Additionally, the engine 12 typically includes a plurality of cylinders 70, one of which is shown (side view) in FIG. 1. In very general terms, a respective piston 72 is disposed in each cylinder 70, as known, and is arranged to reciprocate therein, imparting a torque for rotation of a crankshaft (not shown). As the piston 72 reciprocates within cylinder 70 in accord with a 4-stroke cycle, a fresh air and fuel charge is drawn into the combustion cylinder during an intake stroke through an intake valve(s) 74 and is exhausted during an exhaust stroke through an exhaust valve(s) 76.

As further known, the electronic engine controller 14 is configured to determine a volumetric efficiency (VE) of the engine, which is shown in block form as block 78 in FIG. 1. The controller 14 is configured to take the calculated VE 78 (and other information) into account when controlling the air/fuel ratio of the engine system 10, as described in the Background.
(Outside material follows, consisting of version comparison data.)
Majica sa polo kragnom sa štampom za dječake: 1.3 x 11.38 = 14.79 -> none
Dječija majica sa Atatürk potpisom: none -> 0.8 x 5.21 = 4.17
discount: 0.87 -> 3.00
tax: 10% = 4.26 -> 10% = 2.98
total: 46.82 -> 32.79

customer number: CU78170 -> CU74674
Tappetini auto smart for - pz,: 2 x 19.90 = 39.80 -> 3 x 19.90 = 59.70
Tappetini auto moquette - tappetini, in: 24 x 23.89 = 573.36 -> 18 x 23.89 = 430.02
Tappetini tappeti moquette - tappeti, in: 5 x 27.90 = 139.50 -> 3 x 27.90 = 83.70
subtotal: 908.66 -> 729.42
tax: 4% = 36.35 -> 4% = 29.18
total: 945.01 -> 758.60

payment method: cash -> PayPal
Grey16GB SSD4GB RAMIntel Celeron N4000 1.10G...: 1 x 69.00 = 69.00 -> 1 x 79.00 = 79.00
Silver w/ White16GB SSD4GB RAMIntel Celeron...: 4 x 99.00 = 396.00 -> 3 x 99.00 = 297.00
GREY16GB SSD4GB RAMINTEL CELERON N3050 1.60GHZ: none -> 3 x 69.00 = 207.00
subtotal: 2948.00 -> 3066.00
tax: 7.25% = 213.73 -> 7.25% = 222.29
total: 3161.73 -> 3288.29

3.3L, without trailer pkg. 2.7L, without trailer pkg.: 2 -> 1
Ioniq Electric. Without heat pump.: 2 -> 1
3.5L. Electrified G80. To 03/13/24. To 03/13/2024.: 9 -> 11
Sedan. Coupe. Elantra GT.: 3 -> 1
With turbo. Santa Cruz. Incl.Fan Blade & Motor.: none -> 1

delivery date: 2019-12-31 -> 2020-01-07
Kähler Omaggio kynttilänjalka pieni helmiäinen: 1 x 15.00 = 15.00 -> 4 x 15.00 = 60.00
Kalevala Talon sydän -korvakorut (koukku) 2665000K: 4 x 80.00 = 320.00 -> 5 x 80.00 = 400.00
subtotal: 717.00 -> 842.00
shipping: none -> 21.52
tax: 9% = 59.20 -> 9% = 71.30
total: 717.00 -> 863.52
The electronic controller 14 is configured to use a new model 80 for estimating an engine pressure ratio to be used for calculating VE 78 that is suitable for all air induction configurations under a wide operating range. A model 80 is provided for estimating the VE 78, which in turn includes a mechanism for calculating an improved engine pressure ratio that employs, in the illustrated embodiment, a modified exhaust pressure term look-up table 82. In general, the table 82 includes data reflecting a de-emphasis on the exhaust pressure term in accordance with predetermined criteria. More specifically and as will be described in greater detail below, an initially-calculated value for the exhaust pressure term is raised to the power of an exponent that may be less than or equal to one (1), but that is preferably is less than one (1). The result is that the mechanism determines the engine pressure ratio using a deemphasized (lesser value) exhaust pressure term, which more accurately reflects the VE's greater dependency on the intake pressure. It should be emphasized that while a data table 82 is described and illustrated for an embodiment of the invention, the invention is not so limited. A data table 82 is preferred in real-time embodiments due to practical processing resource limitations of the controller 14. However, this is based on present-day computing capabilities, cost limitations, etc., as known to those in the art. It is contemplated that other implementations are possible, for example, direct implementations of the model provided sufficient computing resources are available (e.g., direct implementation of raising a value to the power of de-ration exponent described above).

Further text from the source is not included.